Published June 15, 2008 01:35 am - The best thing a son or daughter could do for dad on Father's Day is take the old man fishing.

Bass Connection: Father's Day nets regrets



Fathers and fishing. The two seem to go hand in hand — or should if they don’t already.

My father and I had a rocky relationship. He struggled with alcohol throughout the first 20 years of my life, and his health in the final 10 years of his life made it difficult for the two of us to mend our relationship.

Don’t get me wrong — I’m as much to blame as my father. I spent so much time being mad at him, however justified, that I never bothered to get to know him as a person or father.

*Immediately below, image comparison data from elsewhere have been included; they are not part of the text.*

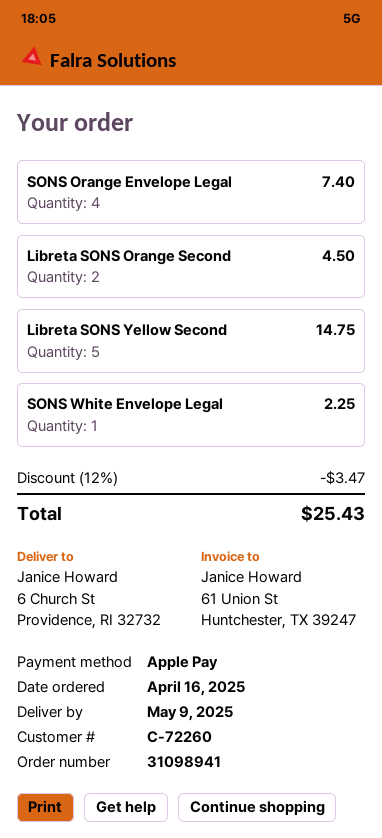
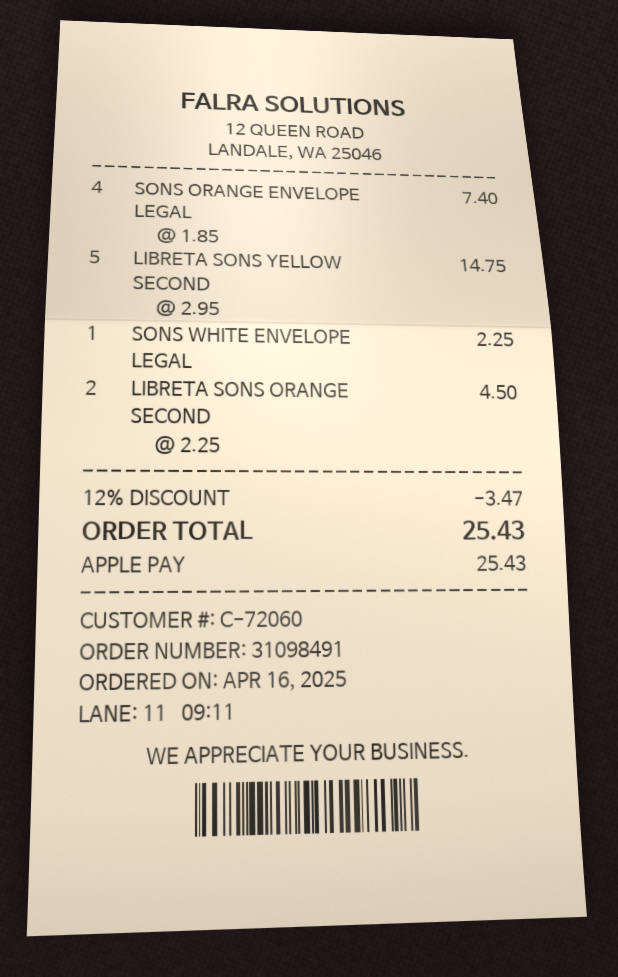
order number: 31098941 -> 31098491
customer number: C-72260 -> C-72060

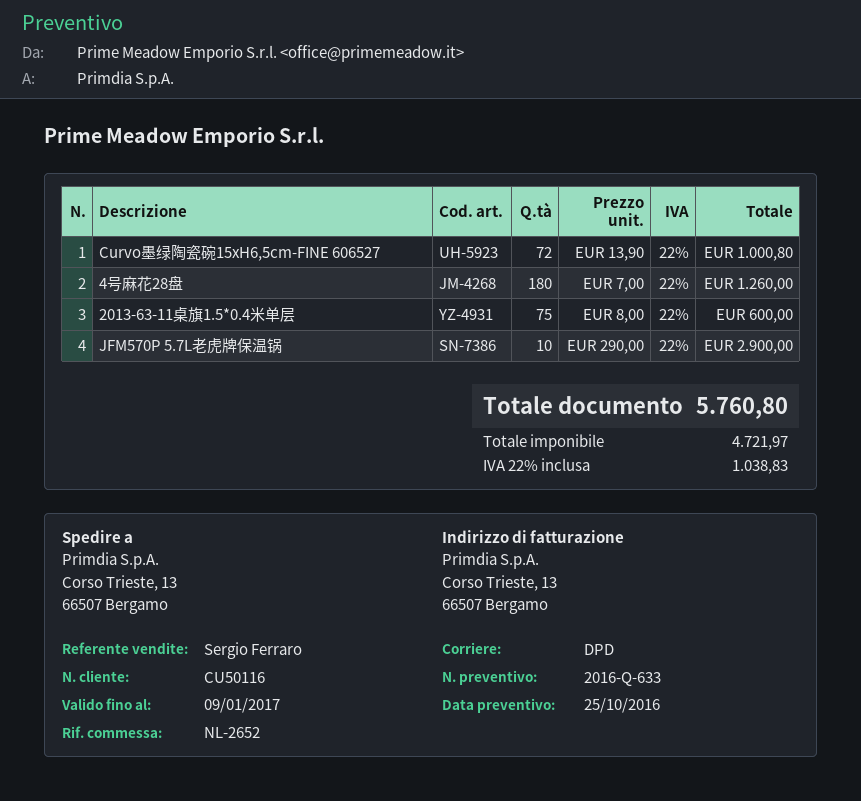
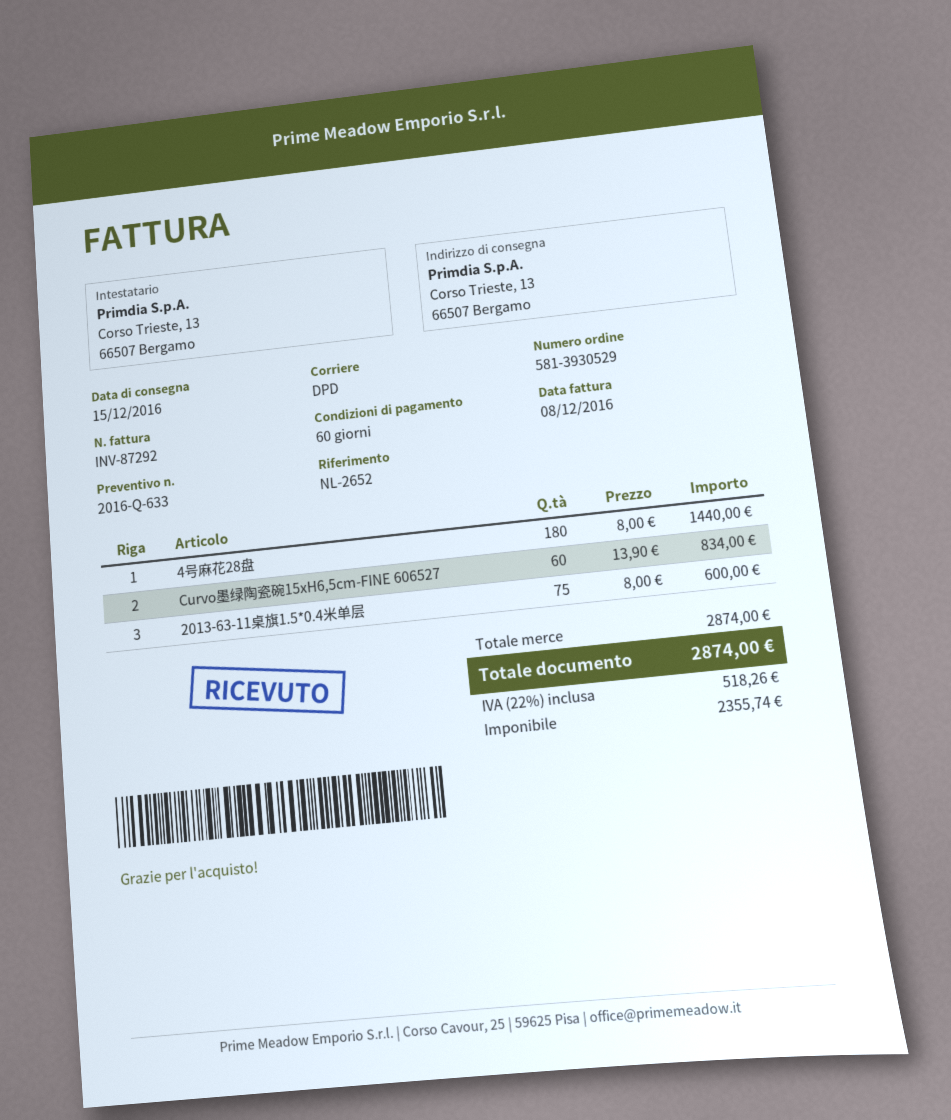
Curvo墨绿陶瓷碗15xH6,5cm-FINE 606527: 72 x 13.90 = 1000.80 -> 60 x 13.90 = 834.00
4号麻花28盘: 180 x 7.00 = 1260.00 -> 180 x 8.00 = 1440.00
JFM570P 5.7L老虎牌保温锅: 10 x 290.00 = 2900.00 -> none
net: 4721.97 -> 2355.74
tax: 22% = 1038.83 -> 22% = 518.26
total: 5760.80 -> 2874.00

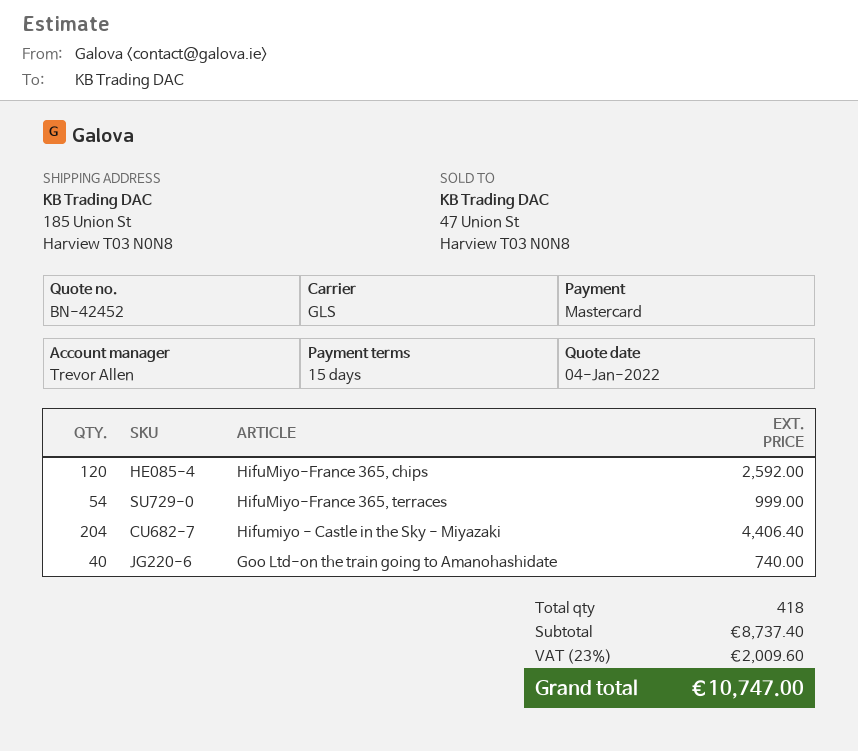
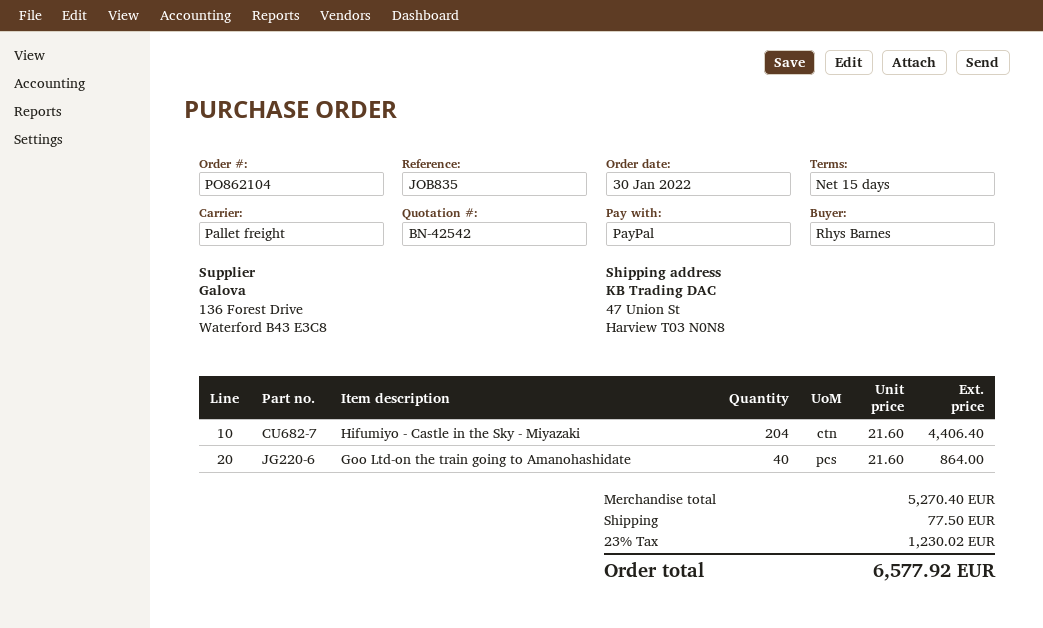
quote number: BN-42452 -> BN-42542
payment method: Mastercard -> PayPal
shipping method: GLS -> pallet freight
ship to: 185 Union St, Harview T03 N0N8 -> 47 Union St, Harview T03 N0N8
HifuMiyo-France 365, chips: 120 for 2592.00 -> none
HifuMiyo-France 365, terraces: 54 for 999.00 -> none
Goo Ltd-on the train going to Amanohashidate: 40 for 740.00 -> 40 for 864.00
subtotal: 8737.40 -> 5270.40
shipping: none -> 77.50
tax: 23% = 2009.60 -> 23% = 1230.02
total: 10747.00 -> 6577.92

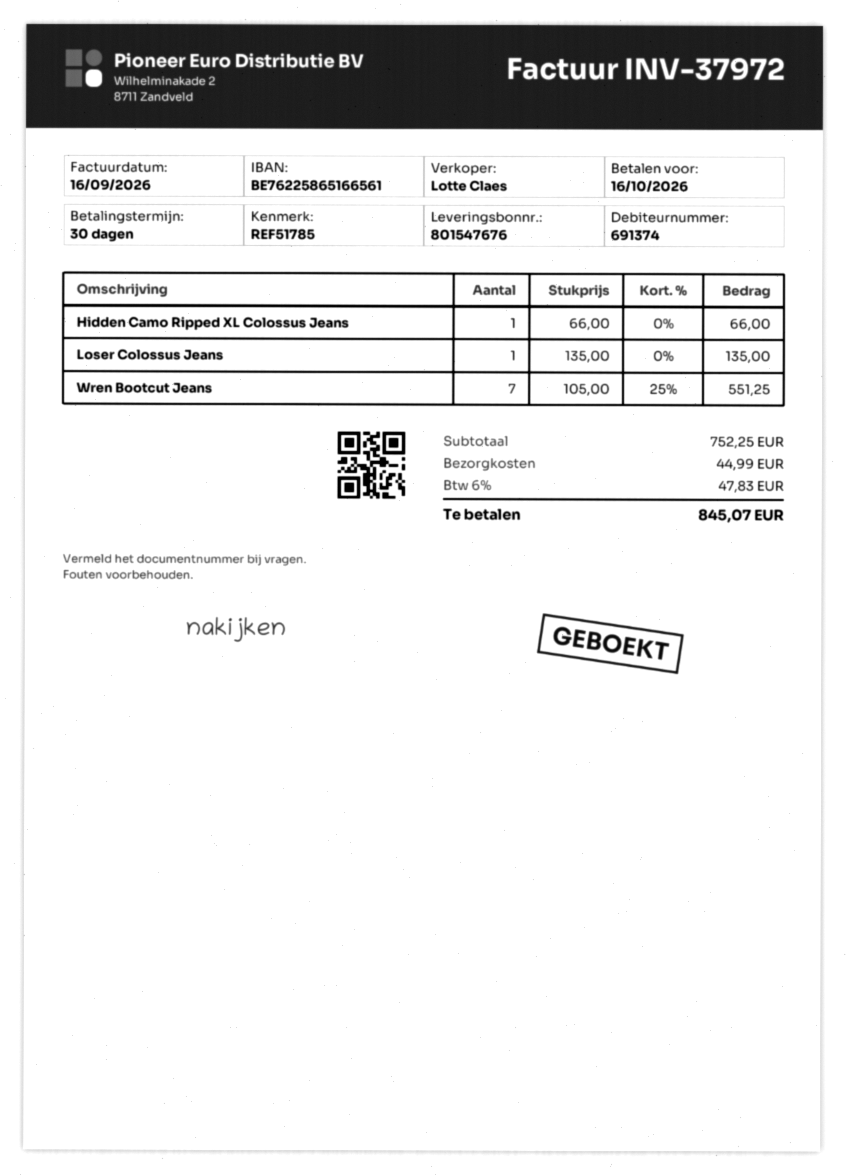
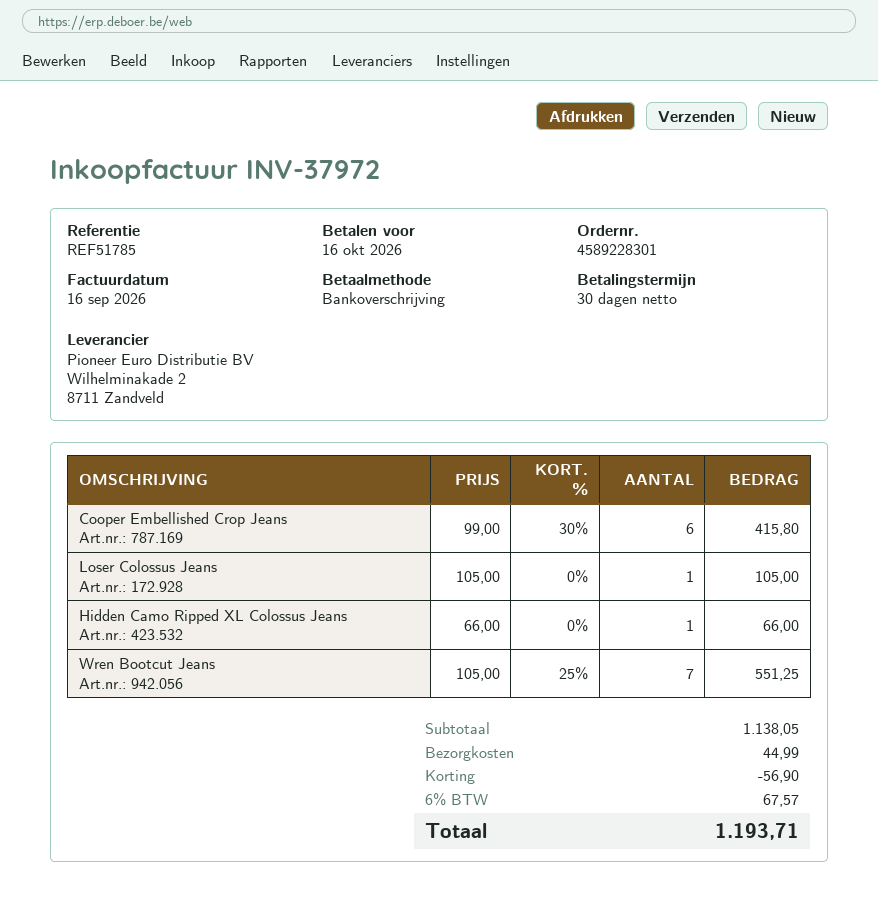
Loser Colossus Jeans: 1 x 135.00 = 135.00 -> 1 x 105.00 = 105.00
Cooper Embellished Crop Jeans: none -> 6 x 99.00 - 30% = 415.80
subtotal: 752.25 -> 1138.05
discount: none -> 56.90
tax: 6% = 47.83 -> 6% = 67.57
total: 845.07 -> 1193.71

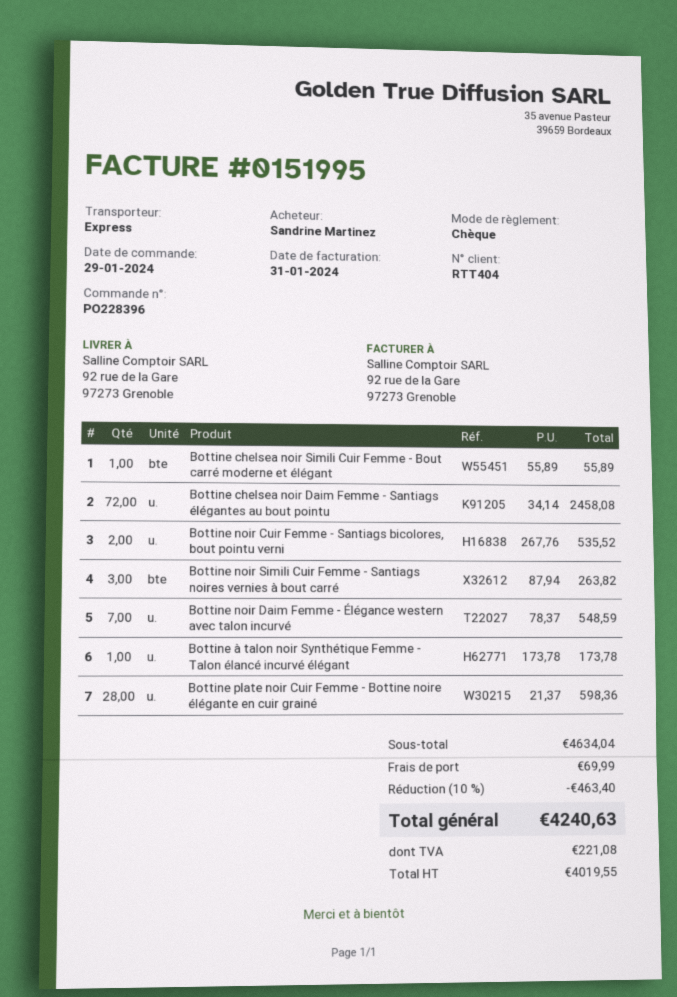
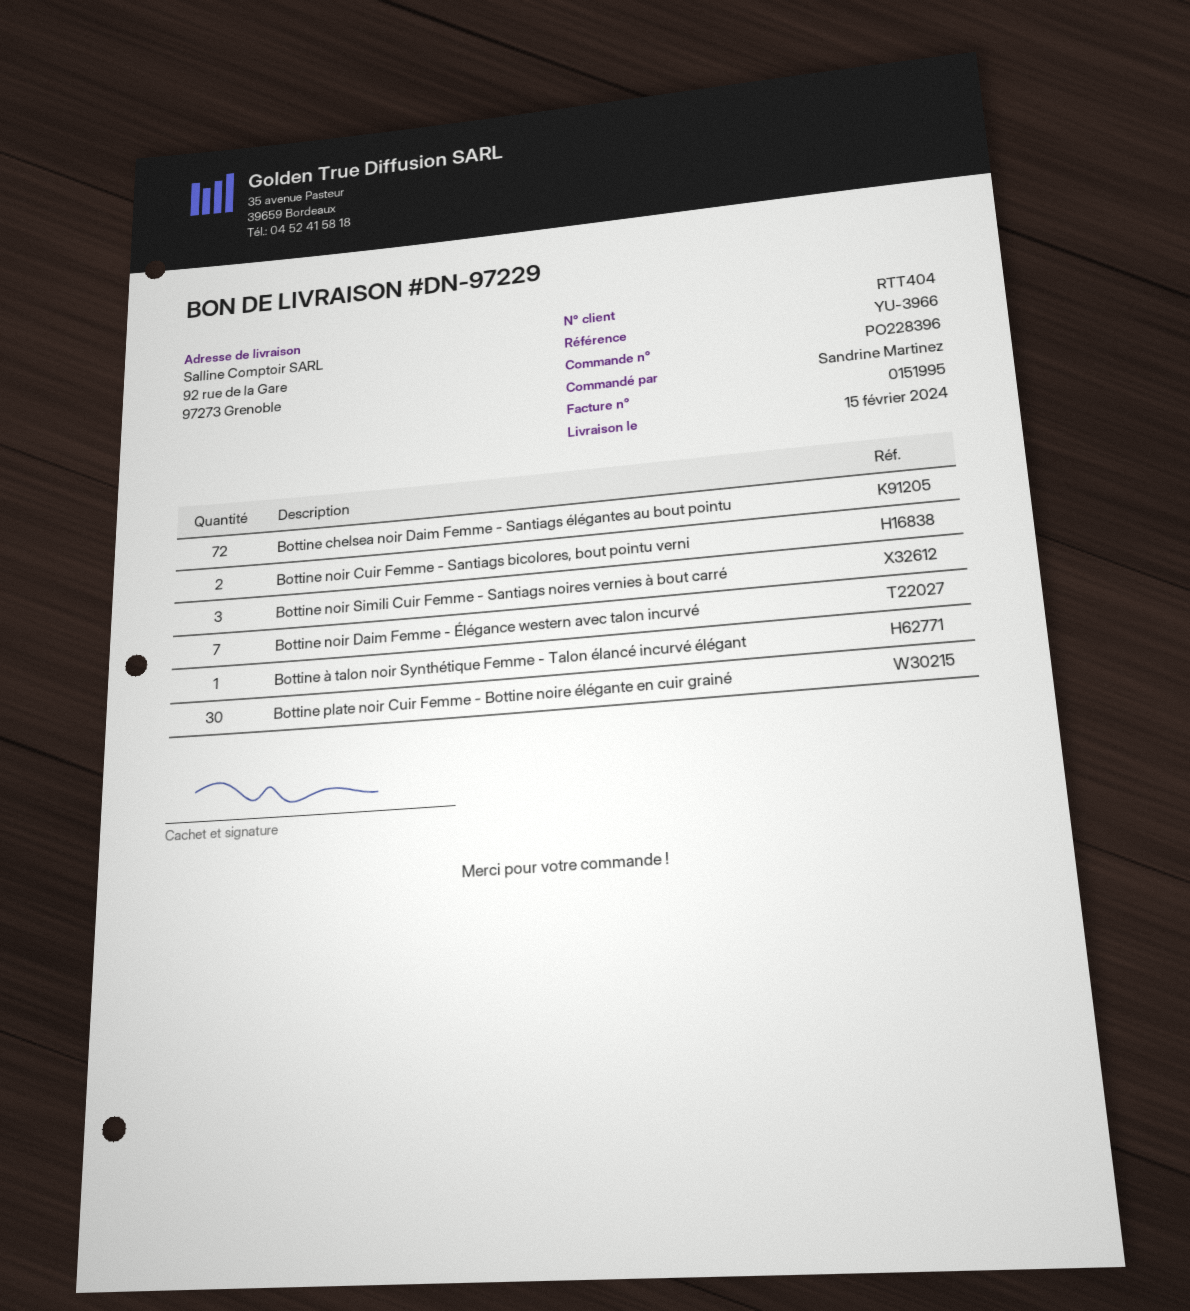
Bottine chelsea noir Simili Cuir Femme - Bout carré moderne et élégant: 1 -> none
Bottine plate noir Cuir Femme - Bottine noire élégante en cuir grainé: 28 -> 30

I’m stuck on this now, because as a second Father’s Day passes without my father, I’m realizing that in all reality, my dad left me one pretty special gift.

Fishing.

For as little as we did together while I was growing up, I do remember the old man kicking my butt out of bed early on a Saturday morning to take me fishing.

As an adult, I’ve learned from my older siblings that my father had a passion for fishing, but all those times he woke me up early to take me out to the creeks around our town tucked away on the southern Minnesota border, he never wet a line.

He watched me fish; I’m sure he snuck nips from a hidden bottle or maybe he poured it into his soda, but he never fished.

In my bitter youth, I never bought a present for my dad on Father’s Day. Not once. I’m not sure how that made him feel, or if he really ever cared at all, but now I sorta wished I had taken him fishing. Especially in the later years of his life.

If his passion for hooking pike (the king of the creeks we fished) rivaled mine, then I think a trip out with his son would have been the perfect present.

But that is neither here nor there, because both of us missed our chance to change things, and now it is too late.

As a father myself and a man eager to teach his nearly 2-year-old son how to fish, I’ve spent a good deal of time thinking about those fishing trips with my dad. I wonder if my son will feel the same thrill as I did when catching a fish, any fish?

I imagine he will, and I imagine I will feel such pride. Isn’t this what being a father is all about?

I guess where I’m going with this, is that if your dad loves to fish, but between work, and family and other commitments never has any time, then take him out to fish.

You might be surprised when your special Father’s Day gift to old dad turns into a lifetime gift for yourself.